Otto Koch sagt Servus

Otto Koch, der Pionier der feinen Küche wird 66 und sagt: "Erfolg muss man auch loslassen können".
von  Annette Baronikians
Otto Koch steigt vom Turm: Im „Restaurant 181“ wird er 2015 nicht mehr kochen.
Otto Koch steigt vom Turm: Im „Restaurant 181“ wird er 2015 nicht mehr kochen. © bar

Milbertshofen - Es drängt ihn weder auf rote Teppiche, noch in die Klatschspalten. Über all seine Erfolge und Auszeichnungen freut sich Otto Koch lieber jenseits des Scheinwerferlichts. Doch diesem wird er heute kaum entfliehen können – an seinem Abschiedsabend in seinem Gourmet-Restaurant hoch oben im Olympiaturm.
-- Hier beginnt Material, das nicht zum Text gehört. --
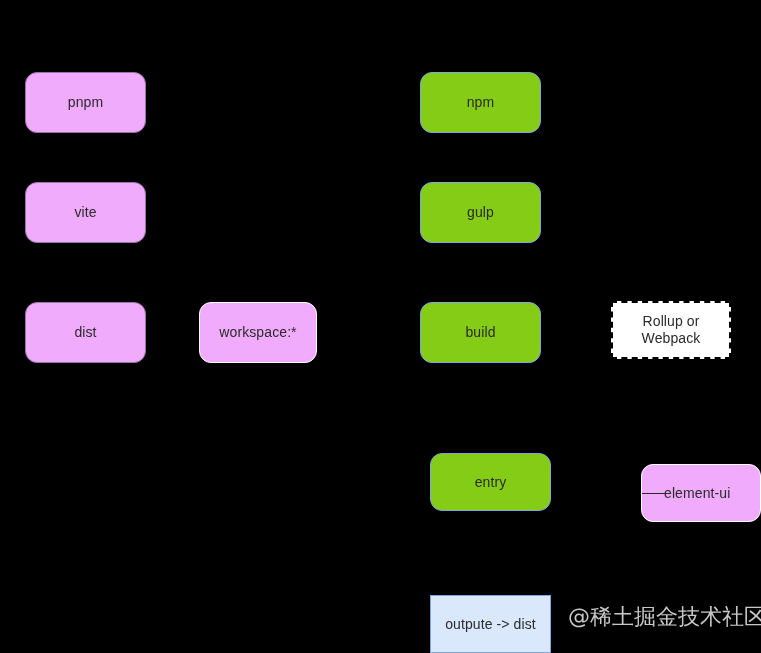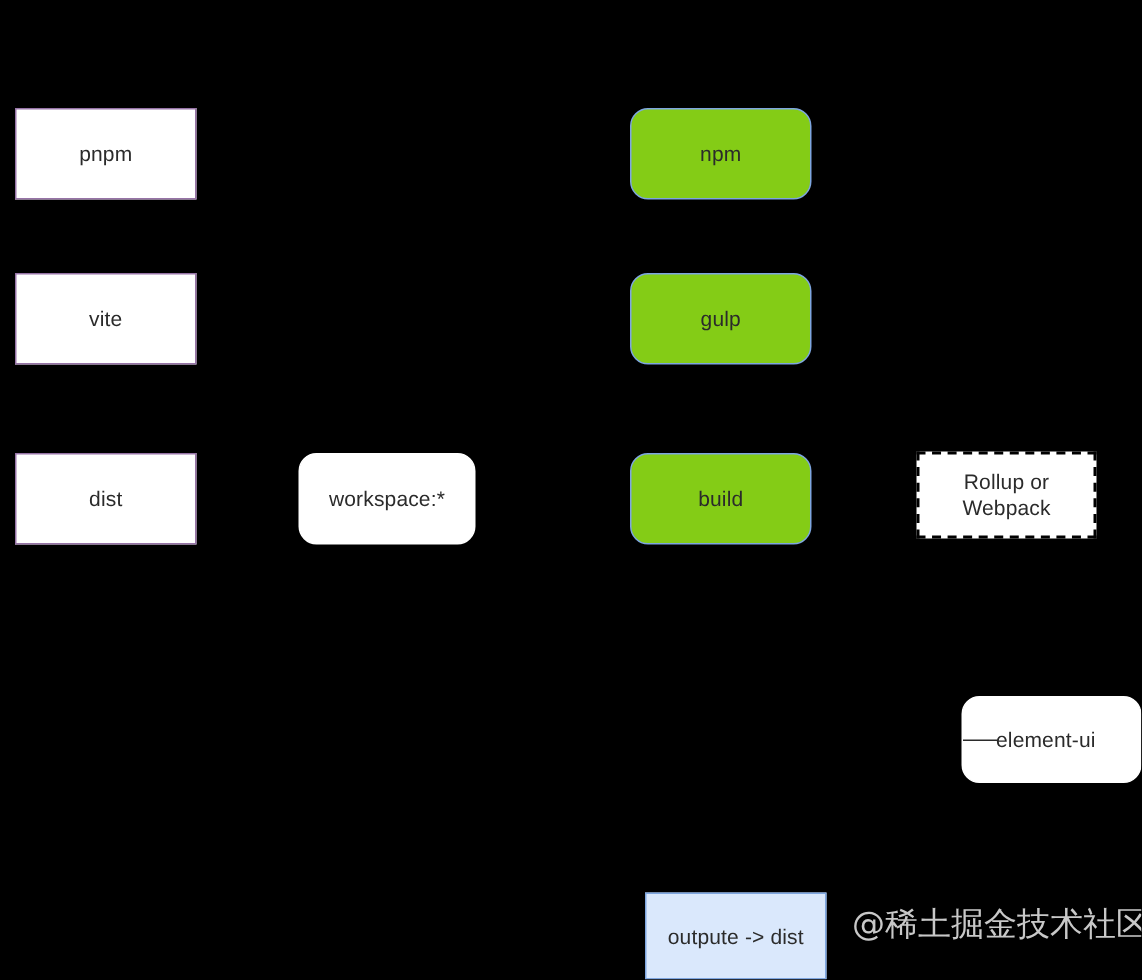"pnpm" .node--purple { background: #ffffff -> #f0abfc; border-radius: 0 -> 12px; margin-left: none -> 15px }
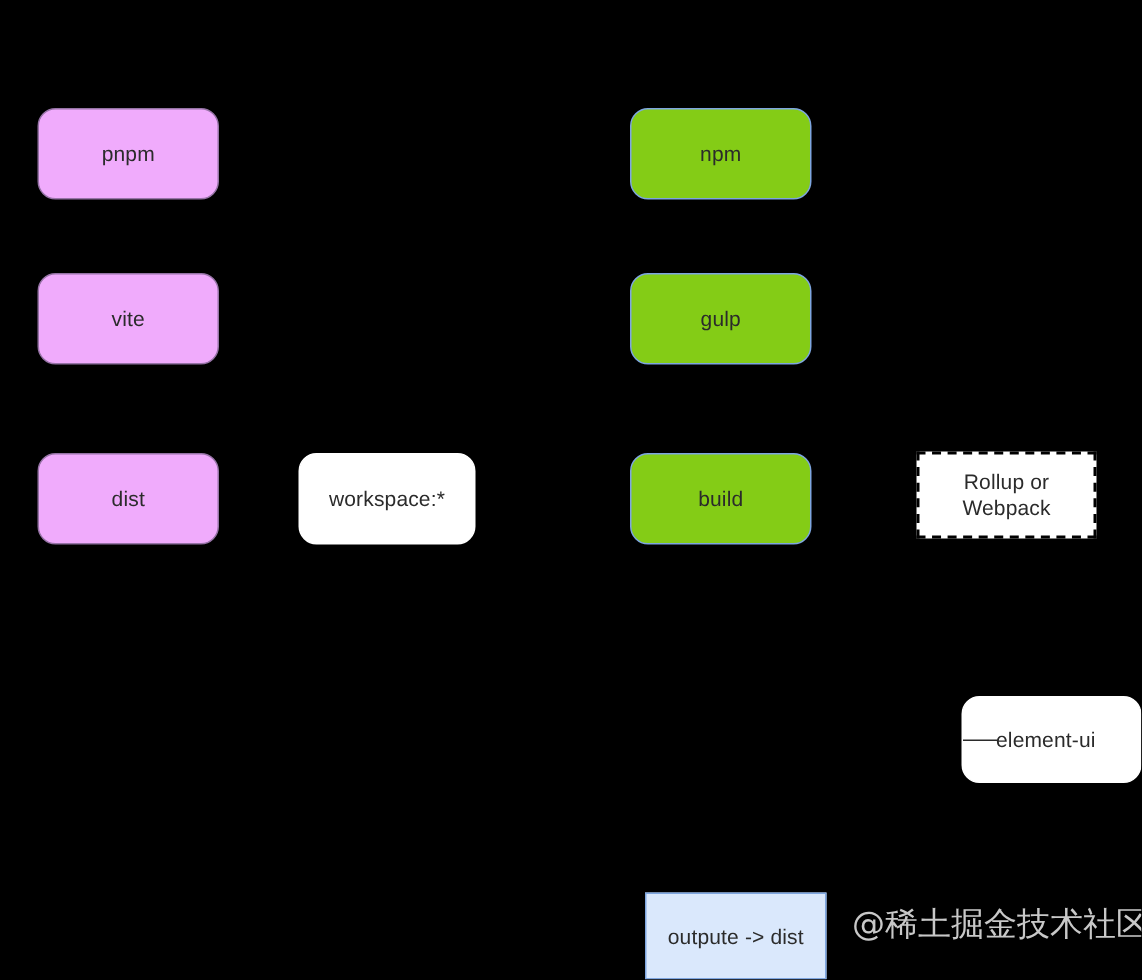"workspace:*" .node--white { background: #ffffff -> #f0abfc }
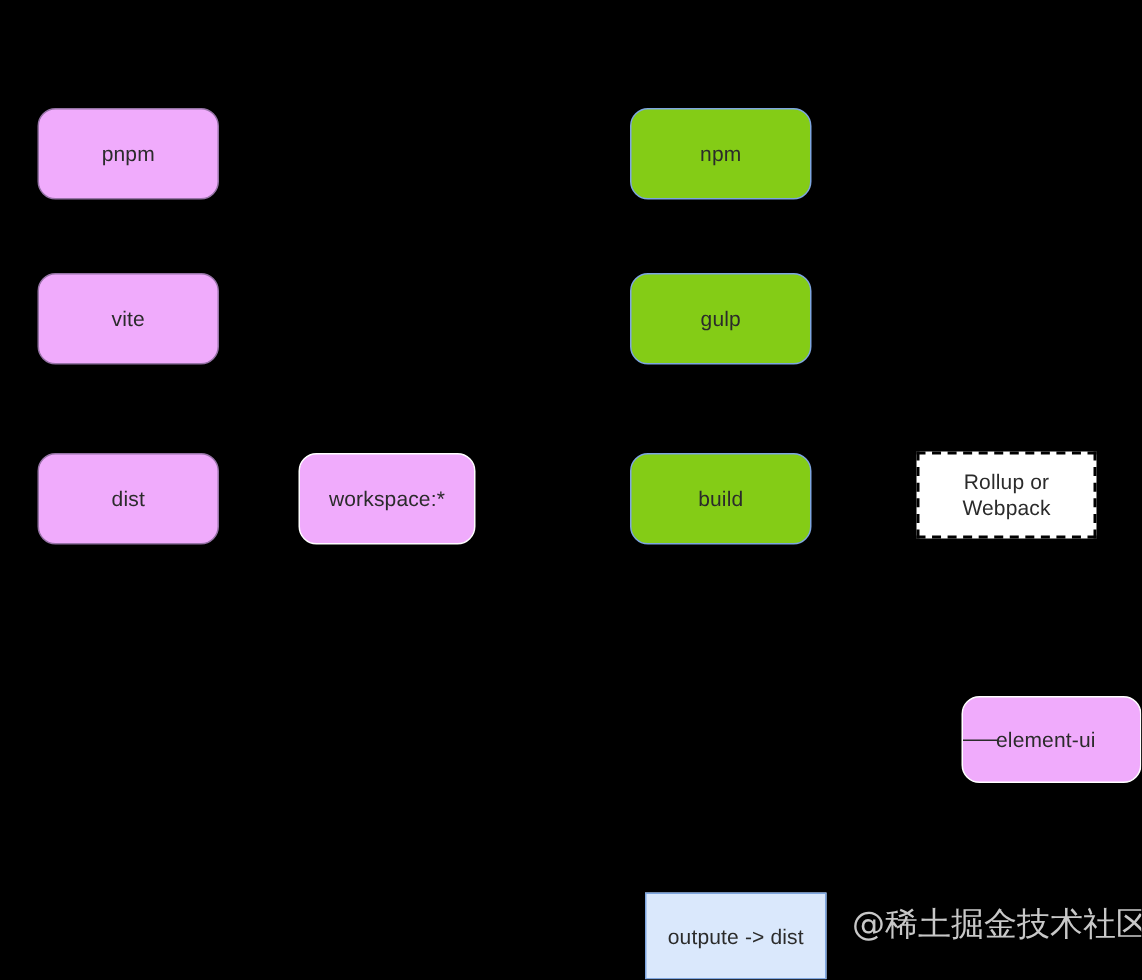"entry" div.node { html: none -> <div> <span>entry</span> </div> }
Nach einem halben Jahrhundert in der Kochjacke sagt der Münchner Küchenkünstler, der zu den besten Köchen der Welt zählt, Servus. „Am 4. Januar werde ich 66. Da schenke ich mir das zum Geburtstag“, sagt Koch: „Erfolg muss man auch loslassen können. Außerdem ist es ein gutes Zeichen, dass ich in diesem Beruf gesund alt geworden bin.“

Alt? Dieses Wort will so gar nicht zu Otto Koch passen. Er sprudelt vor Kreativität. Seine Neugier lässt ihn immer wieder Neues entdecken – auch jenseits der Küche, die er in Deutschland revolutioniert hat. Das würde Koch von sich nie behaupten. Er sagt lieber, leise und weise: „Solange man neugierig bleibt, hat man keine Chance erwachsen zu werden. Das Leben ist eine Entdeckungsreise.“

Diese begann für Otto Koch 1949 in Gröbenzell. Dort hatten seine Eltern ein Lebensmittelgeschäft, und der kleine Otto war schon früh beeindruckt, „was meine Mutter aus den Resten aus dem Laden so gezaubert hat“. Dennoch wollte er Psychologe werden und in den USA studieren. Um dafür Geld zu verdienen, jobbte er in einem Lokal in der Schweiz – und der Zufall wollte es, dass er Paul Haeberlin, den Fürst der Haute Cuisine, kennenlernte. Schnell war klar: Otto Koch wollte eigentlich bloß noch eines. Koch werden.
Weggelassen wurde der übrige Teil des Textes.